DATA SHOWN:
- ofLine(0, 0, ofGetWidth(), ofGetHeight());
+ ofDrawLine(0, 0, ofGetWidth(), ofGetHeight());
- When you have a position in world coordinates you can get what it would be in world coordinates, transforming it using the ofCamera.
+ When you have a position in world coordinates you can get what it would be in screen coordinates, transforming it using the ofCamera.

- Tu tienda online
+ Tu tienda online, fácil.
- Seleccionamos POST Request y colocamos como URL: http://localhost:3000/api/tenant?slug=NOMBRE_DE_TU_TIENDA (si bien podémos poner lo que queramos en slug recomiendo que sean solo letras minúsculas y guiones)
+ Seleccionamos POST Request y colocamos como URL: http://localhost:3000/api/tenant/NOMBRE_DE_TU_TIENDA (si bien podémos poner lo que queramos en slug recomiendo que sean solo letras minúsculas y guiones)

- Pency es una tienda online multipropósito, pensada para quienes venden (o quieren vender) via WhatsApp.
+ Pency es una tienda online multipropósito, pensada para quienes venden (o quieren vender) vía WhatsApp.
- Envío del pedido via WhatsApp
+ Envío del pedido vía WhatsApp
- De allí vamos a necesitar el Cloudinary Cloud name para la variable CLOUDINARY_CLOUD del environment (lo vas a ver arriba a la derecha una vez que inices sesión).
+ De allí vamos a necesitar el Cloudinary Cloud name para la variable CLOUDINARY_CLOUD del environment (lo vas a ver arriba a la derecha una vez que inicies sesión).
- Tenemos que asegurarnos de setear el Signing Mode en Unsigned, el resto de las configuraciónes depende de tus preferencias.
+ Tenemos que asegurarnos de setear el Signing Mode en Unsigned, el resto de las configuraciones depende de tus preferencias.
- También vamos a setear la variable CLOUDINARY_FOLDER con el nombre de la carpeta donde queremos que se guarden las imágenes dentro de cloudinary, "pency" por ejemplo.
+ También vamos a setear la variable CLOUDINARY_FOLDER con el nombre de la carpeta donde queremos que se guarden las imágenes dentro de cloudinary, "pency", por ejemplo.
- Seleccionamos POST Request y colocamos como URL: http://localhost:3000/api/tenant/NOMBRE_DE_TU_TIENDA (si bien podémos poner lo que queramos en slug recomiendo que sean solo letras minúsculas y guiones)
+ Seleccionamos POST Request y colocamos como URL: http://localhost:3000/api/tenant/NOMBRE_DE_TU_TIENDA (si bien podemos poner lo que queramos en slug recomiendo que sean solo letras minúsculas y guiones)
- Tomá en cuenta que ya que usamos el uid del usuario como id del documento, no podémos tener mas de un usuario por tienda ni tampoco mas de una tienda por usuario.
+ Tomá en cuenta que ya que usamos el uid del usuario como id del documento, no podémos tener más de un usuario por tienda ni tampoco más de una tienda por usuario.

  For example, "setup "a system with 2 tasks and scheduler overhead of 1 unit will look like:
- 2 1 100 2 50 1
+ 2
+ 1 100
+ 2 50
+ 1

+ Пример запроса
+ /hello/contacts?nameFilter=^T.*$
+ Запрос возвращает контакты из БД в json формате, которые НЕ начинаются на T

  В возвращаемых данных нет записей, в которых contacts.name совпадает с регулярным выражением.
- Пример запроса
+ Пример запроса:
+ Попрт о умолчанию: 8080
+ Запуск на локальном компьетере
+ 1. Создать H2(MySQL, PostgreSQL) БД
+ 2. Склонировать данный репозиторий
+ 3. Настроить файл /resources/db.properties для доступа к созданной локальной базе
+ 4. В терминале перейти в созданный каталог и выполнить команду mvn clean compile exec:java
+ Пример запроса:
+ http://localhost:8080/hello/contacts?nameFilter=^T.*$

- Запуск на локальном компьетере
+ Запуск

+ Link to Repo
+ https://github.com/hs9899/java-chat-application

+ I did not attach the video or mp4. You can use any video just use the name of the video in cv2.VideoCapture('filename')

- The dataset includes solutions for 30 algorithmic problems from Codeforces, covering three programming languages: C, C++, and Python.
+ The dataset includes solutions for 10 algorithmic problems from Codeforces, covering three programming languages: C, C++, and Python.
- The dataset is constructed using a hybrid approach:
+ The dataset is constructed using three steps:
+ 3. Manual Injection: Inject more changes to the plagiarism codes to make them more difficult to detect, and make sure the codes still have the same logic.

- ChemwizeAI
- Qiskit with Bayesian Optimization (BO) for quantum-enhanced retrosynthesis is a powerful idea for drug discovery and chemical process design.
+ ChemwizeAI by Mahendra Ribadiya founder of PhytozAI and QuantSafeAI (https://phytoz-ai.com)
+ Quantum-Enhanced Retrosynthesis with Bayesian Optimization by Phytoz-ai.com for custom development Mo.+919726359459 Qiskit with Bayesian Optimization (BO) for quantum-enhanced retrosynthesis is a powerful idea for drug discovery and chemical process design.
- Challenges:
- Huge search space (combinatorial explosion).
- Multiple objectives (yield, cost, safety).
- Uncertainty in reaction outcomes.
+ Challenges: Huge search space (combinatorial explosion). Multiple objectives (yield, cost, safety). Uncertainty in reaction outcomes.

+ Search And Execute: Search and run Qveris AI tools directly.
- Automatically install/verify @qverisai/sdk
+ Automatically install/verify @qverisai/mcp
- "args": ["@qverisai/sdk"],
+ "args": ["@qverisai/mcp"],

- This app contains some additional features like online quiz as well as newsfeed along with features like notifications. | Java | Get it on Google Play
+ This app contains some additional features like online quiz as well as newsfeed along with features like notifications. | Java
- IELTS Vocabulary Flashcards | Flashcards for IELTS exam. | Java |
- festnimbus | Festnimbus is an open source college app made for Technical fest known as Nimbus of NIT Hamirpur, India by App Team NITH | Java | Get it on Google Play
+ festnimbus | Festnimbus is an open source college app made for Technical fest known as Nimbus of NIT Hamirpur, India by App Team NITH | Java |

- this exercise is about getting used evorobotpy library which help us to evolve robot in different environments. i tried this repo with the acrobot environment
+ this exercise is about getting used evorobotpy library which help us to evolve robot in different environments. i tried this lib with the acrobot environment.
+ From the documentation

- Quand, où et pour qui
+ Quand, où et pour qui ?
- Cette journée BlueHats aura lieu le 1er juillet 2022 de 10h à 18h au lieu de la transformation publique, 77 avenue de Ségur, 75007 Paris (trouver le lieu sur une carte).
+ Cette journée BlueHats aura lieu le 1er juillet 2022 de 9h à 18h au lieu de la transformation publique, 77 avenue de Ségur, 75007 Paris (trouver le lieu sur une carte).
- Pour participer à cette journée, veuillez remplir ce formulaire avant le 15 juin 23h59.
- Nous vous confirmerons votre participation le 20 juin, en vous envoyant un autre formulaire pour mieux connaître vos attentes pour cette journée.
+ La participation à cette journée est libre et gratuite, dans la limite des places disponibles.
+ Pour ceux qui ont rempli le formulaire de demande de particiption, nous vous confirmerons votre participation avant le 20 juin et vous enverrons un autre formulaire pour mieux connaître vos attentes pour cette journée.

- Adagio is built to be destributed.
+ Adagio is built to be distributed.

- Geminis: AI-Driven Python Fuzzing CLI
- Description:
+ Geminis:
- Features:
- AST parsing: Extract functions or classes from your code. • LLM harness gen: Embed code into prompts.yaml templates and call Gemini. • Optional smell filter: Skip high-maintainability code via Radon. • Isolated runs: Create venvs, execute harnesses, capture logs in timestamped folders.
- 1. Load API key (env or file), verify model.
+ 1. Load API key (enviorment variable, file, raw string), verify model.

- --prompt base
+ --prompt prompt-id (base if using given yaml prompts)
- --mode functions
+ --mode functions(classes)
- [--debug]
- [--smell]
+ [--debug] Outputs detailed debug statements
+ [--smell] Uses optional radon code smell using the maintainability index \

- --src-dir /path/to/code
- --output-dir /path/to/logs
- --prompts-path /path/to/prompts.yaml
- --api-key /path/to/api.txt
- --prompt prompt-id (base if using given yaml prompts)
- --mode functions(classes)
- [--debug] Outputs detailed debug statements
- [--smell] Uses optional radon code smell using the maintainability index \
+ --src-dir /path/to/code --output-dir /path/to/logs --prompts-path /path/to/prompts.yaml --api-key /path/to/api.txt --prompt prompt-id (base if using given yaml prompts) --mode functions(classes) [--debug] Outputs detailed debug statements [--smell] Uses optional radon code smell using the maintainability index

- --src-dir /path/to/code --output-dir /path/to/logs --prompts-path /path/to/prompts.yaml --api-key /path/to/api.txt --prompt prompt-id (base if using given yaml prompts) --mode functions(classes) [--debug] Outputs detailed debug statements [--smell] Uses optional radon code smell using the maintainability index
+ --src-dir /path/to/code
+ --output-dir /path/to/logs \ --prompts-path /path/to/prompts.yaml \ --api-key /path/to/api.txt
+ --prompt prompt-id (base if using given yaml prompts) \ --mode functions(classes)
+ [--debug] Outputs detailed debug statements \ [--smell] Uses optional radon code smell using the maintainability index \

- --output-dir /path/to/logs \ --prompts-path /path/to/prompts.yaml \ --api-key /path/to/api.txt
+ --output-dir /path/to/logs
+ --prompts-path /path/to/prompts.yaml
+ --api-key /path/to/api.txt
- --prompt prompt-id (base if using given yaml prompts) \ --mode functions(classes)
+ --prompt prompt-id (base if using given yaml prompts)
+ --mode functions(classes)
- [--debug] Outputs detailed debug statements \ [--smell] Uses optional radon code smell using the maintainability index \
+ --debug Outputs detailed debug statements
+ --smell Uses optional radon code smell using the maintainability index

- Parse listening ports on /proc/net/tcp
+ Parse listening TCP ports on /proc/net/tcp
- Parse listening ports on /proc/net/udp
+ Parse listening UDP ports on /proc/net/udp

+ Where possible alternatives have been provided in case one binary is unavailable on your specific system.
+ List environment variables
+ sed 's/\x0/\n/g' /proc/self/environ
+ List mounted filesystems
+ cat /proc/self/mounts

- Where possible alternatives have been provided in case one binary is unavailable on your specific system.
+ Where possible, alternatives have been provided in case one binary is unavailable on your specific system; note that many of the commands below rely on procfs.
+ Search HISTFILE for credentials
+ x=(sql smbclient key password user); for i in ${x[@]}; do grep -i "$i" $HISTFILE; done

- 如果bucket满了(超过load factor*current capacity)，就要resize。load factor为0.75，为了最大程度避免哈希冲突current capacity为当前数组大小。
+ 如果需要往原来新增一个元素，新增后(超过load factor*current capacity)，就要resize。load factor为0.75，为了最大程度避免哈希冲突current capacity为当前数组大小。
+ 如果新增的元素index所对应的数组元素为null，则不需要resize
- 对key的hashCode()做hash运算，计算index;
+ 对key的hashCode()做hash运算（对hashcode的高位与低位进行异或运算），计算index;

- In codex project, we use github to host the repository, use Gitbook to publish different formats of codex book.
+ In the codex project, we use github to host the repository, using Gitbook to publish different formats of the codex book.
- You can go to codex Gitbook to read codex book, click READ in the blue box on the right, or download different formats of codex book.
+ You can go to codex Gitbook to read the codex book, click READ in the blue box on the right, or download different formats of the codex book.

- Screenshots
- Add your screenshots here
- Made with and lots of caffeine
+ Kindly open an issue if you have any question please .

YOUR TASK: Which of the lines above hold the word "juillet"? Copy each one.

RESPONSE BELOW:
- Cette journée BlueHats aura lieu le 1er juillet 2022 de 10h à 18h au lieu de la transformation publique, 77 avenue de Ségur, 75007 Paris (trouver le lieu sur une carte).
+ Cette journée BlueHats aura lieu le 1er juillet 2022 de 9h à 18h au lieu de la transformation publique, 77 avenue de Ségur, 75007 Paris (trouver le lieu sur une carte).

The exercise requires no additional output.